Start of Record extracts

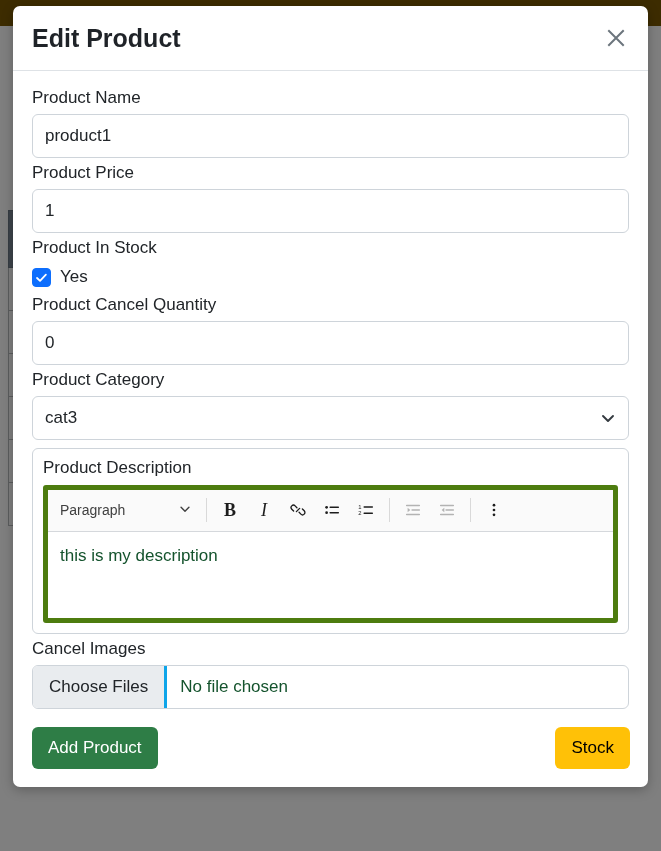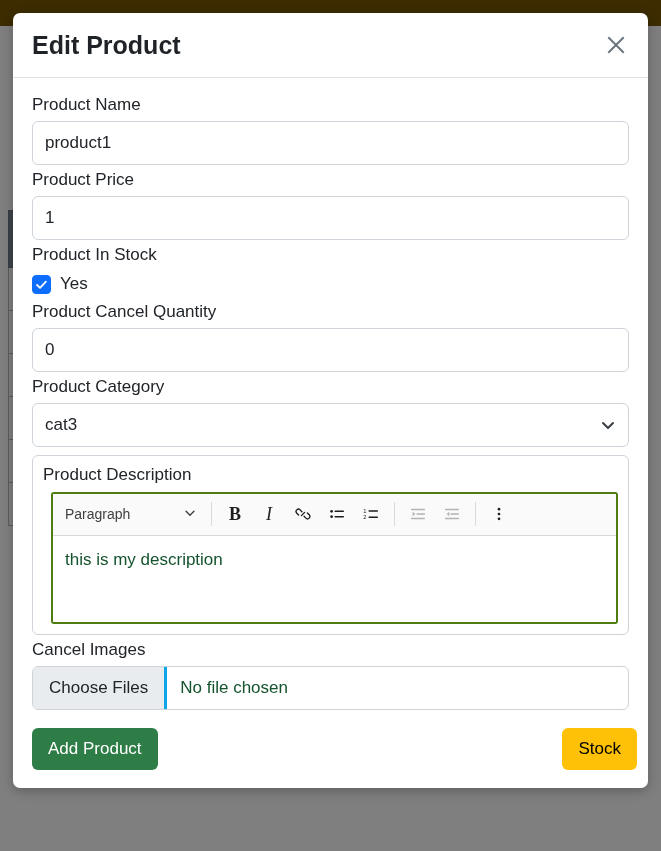--- a/index.html
+++ b/index.html
@@ -67,21 +67,21 @@
   #backdrop-dim {
     position: absolute;
     inset: 0;
     background: rgba(0,0,0,0.5);
   }
 
   
   #modal {
     position: absolute;
     left: 13px;
-    top: 13px;
+    top: 6px;
     width: 635px;
     background: #ffffff;
     border-radius: 7px;
     box-shadow: 0 3px 12px rgba(0,0,0,0.25);
     overflow: hidden;
   }
   .modal-header {
     display: flex;
     align-items: center;
     justify-content: space-between;
@@ -190,25 +190,24 @@
     padding: 8px 10px 10px 10px;
     margin-top: 8px;
   }
   .editor-legend {
     font-size: 17px;
     color: #212529;
     margin-bottom: 5px;
     line-height: 1.3;
   }
   .editor-frame {
-    border: 2px solid #4d7c0f;
+    border: 5px solid #4d7c0f;
     border-radius: 3px;
     overflow: hidden;
     background: #fff;
-    margin-left: 8px;
   }
   .editor-toolbar {
     display: flex;
     align-items: center;
     background: #fafafa;
     border-bottom: 1px solid #d5d8dc;
     height: 41px;
     padding: 0 4px;
   }
   .tb-dropdown {
@@ -288,21 +287,21 @@
     align-items: center;
     padding: 0 13px;
     font-size: 17px;
     color: #14532d;
   }
 
   .modal-footer {
     display: flex;
     align-items: center;
     justify-content: space-between;
-    padding: 2px 11px 18px 19px;
+    padding: 2px 18px 18px 19px;
   }
   .btn {
     font-family: "Liberation Sans", sans-serif;
     font-size: 17px;
     border: none;
     border-radius: 6px;
     padding: 10px 16px;
     cursor: pointer;
     line-height: 1.3;
   }

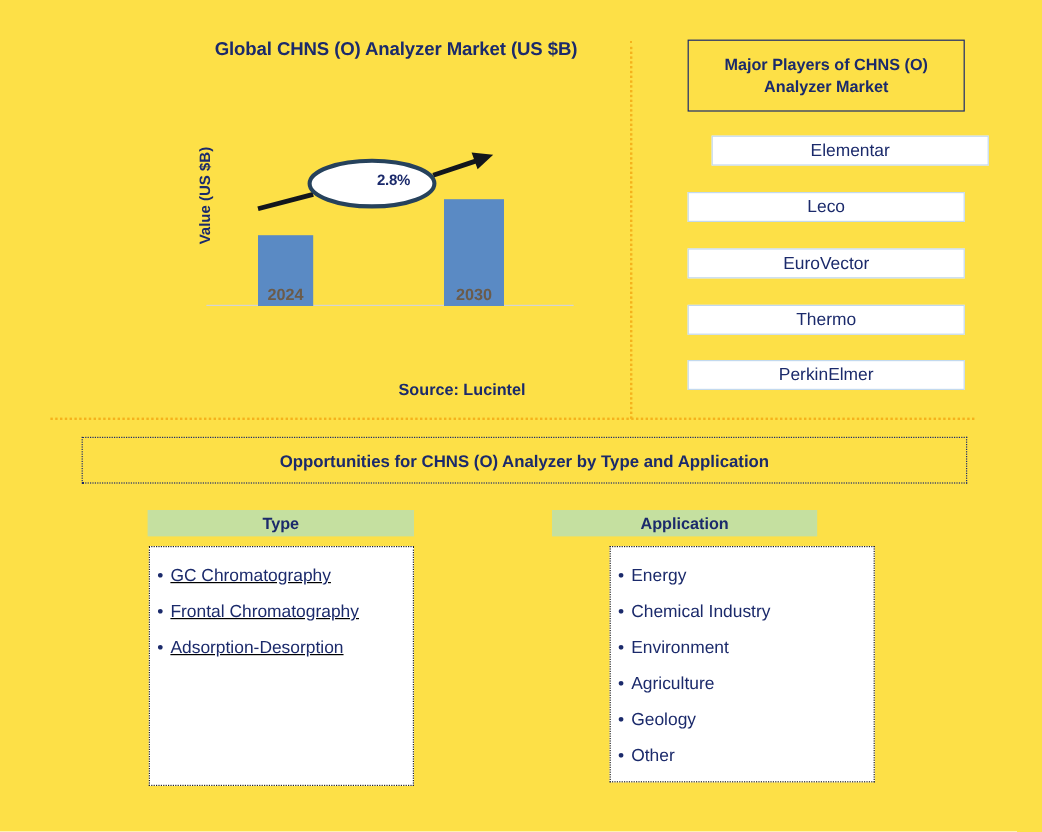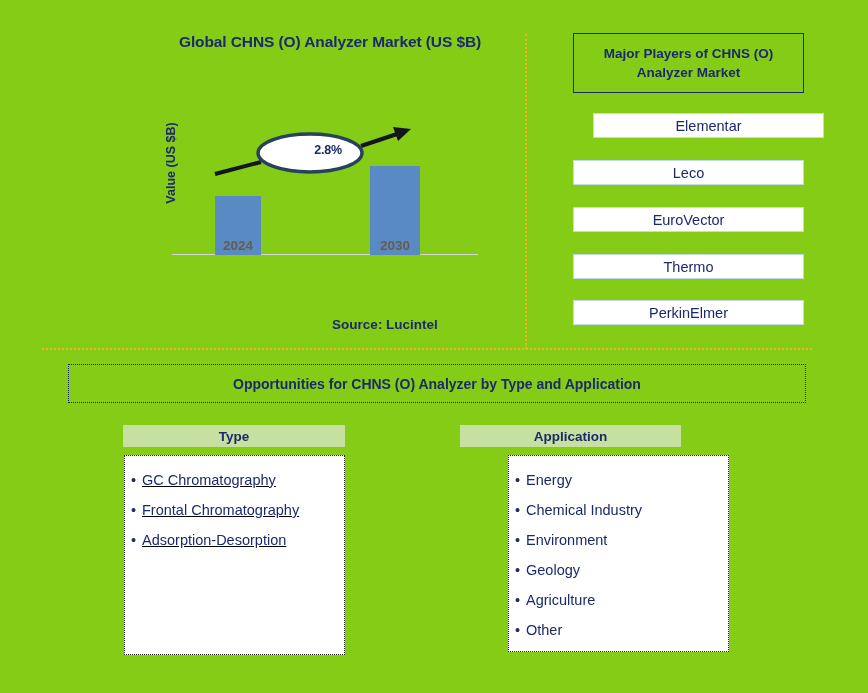--- a/index.html
+++ b/index.html
@@ -9,21 +9,21 @@
     background: #ffffff;
   }
   body {
     font-family: "Liberation Sans", sans-serif;
     -webkit-font-smoothing: antialiased;
   }
   #page {
     position: relative;
     width: 868px;
     height: 693px;
-    background: #84cc16;
+    background: #fde047;
     overflow: hidden;
   }
 
   
   .abs { position: absolute; }
 
   
   #chart-title {
     left: 0px;
     top: 33px;
@@ -301,24 +301,24 @@
       <li>
         <span class="bullet">•</span><span>Energy</span>
       </li>
       <li>
         <span class="bullet">•</span><span>Chemical Industry</span>
       </li>
       <li>
         <span class="bullet">•</span><span>Environment</span>
       </li>
       <li>
+        <span class="bullet">•</span><span>Agriculture</span>
+      </li>
+      <li>
         <span class="bullet">•</span><span>Geology</span>
       </li>
       <li>
-        <span class="bullet">•</span><span>Agriculture</span>
-      </li>
-      <li>
         <span class="bullet">•</span><span>Other</span>
       </li>
     </ul>
   </div>
 
 </div>
 
 </body></html>

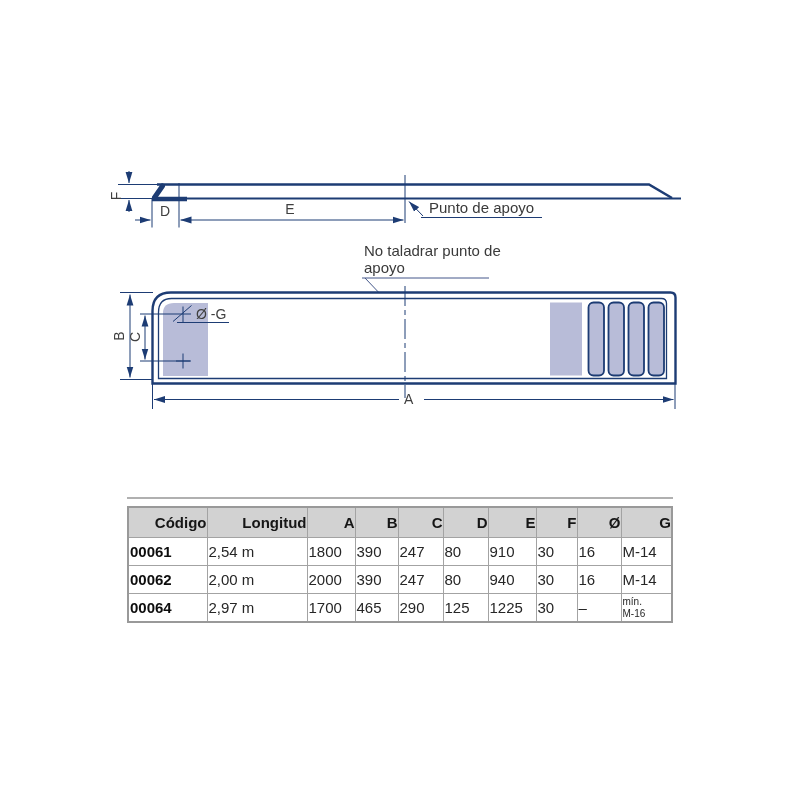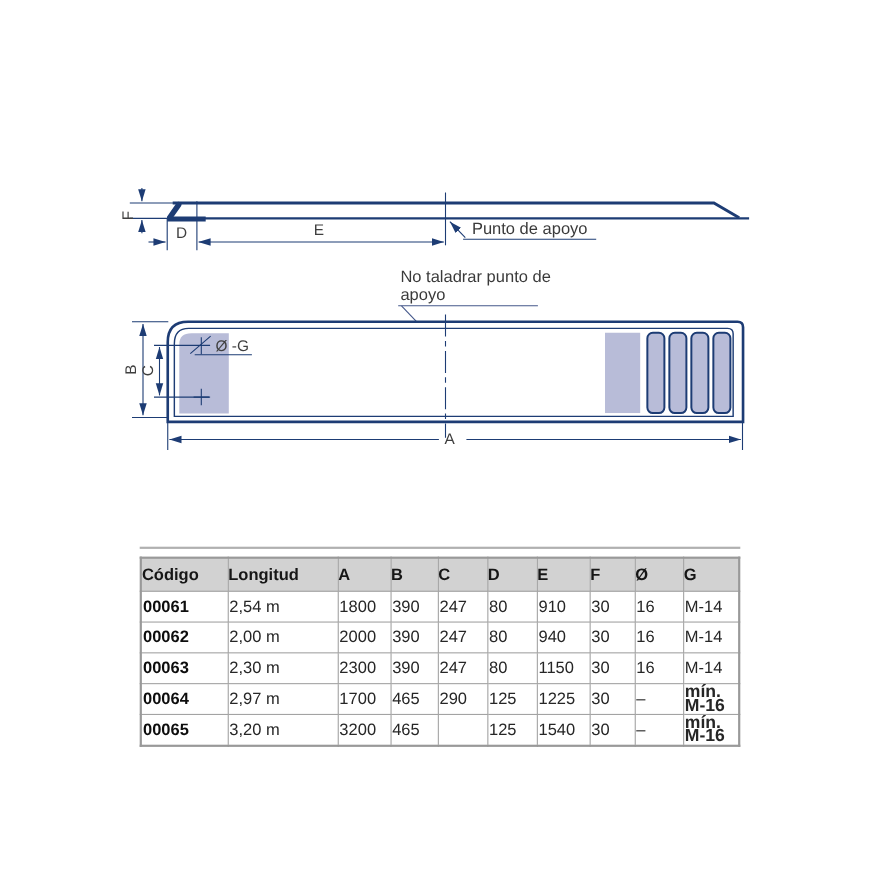--- a/index.html
+++ b/index.html
@@ -16,29 +16,29 @@
   .table-wrap{position:absolute;left:127px;top:497px;width:546px;}
   .top-rule{height:2px;background:#b0b0b0;margin-bottom:7px;}
   table.spec{
     width:546px;border-collapse:collapse;table-layout:fixed;
     border:2px solid #999999;
     font-family:"Liberation Sans", sans-serif;
   }
   table.spec th{
     background:#d2d2d2;border:1px solid #a3a3a3;
     font-size:15px;font-weight:bold;color:#161616;
-    height:29px;text-align:left;padding:0;
+    height:29px;text-align:right;padding:0;
   }
   table.spec td{
     background:#ffffff;border:1px solid #a3a3a3;
     font-size:15px;color:#262626;height:27px;
     padding:0 1px;
   }
   table.spec td.codigo{font-weight:bold;color:#0d0d0d;}
-  table.spec td.small{font-size:16px;line-height:11.5px;white-space:pre-line;font-weight:bold;}
+  table.spec td.small{font-size:10px;line-height:11.5px;white-space:pre-line;}
 </style>
 </head>
 <body>
 
 <svg id="drawing" width="800" height="480" viewBox="0 0 800 480">
   <defs>
     <marker id="arr" markerUnits="userSpaceOnUse" markerWidth="11" markerHeight="8" refX="11" refY="4" orient="auto-start-reverse">
       <polygon points="0,0.6 11,4 0,7.4" fill="#1d3c74"></polygon>
     </marker>
   </defs>
@@ -170,52 +170,27 @@
         <td>2000</td>
         <td>390</td>
         <td>247</td>
         <td>80</td>
         <td>940</td>
         <td>30</td>
         <td>16</td>
         <td>M-14</td>
       </tr>
       <tr>
-        <td class="codigo">00063</td>
-        <td>2,30 m</td>
-        <td>2300</td>
-        <td>390</td>
-        <td>247</td>
-        <td>80</td>
-        <td>1150</td>
-        <td>30</td>
-        <td>16</td>
-        <td>M-14</td>
-      </tr>
-      <tr>
         <td class="codigo">00064</td>
         <td>2,97 m</td>
         <td>1700</td>
         <td>465</td>
         <td>290</td>
         <td>125</td>
         <td>1225</td>
         <td>30</td>
         <td>–</td>
         <td class="small">mín.
 M-16</td>
       </tr>
-      <tr>
-        <td class="codigo">00065</td>
-        <td>3,20 m</td>
-        <td>3200</td>
-        <td>465</td>
-        <td></td>
-        <td>125</td>
-        <td>1540</td>
-        <td>30</td>
-        <td>–</td>
-        <td class="small">mín.
-M-16</td>
-      </tr>
     </tbody>
   </table>
 </div>
 
 </body></html>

End of Record extracts

### [What you should do]
What lines in the listing above contain the word "marker"? Show each one.

### [Solution to this exercise]
     <marker id="arr" markerUnits="userSpaceOnUse" markerWidth="11" markerHeight="8" refX="11" refY="4" orient="auto-start-reverse">
     </marker>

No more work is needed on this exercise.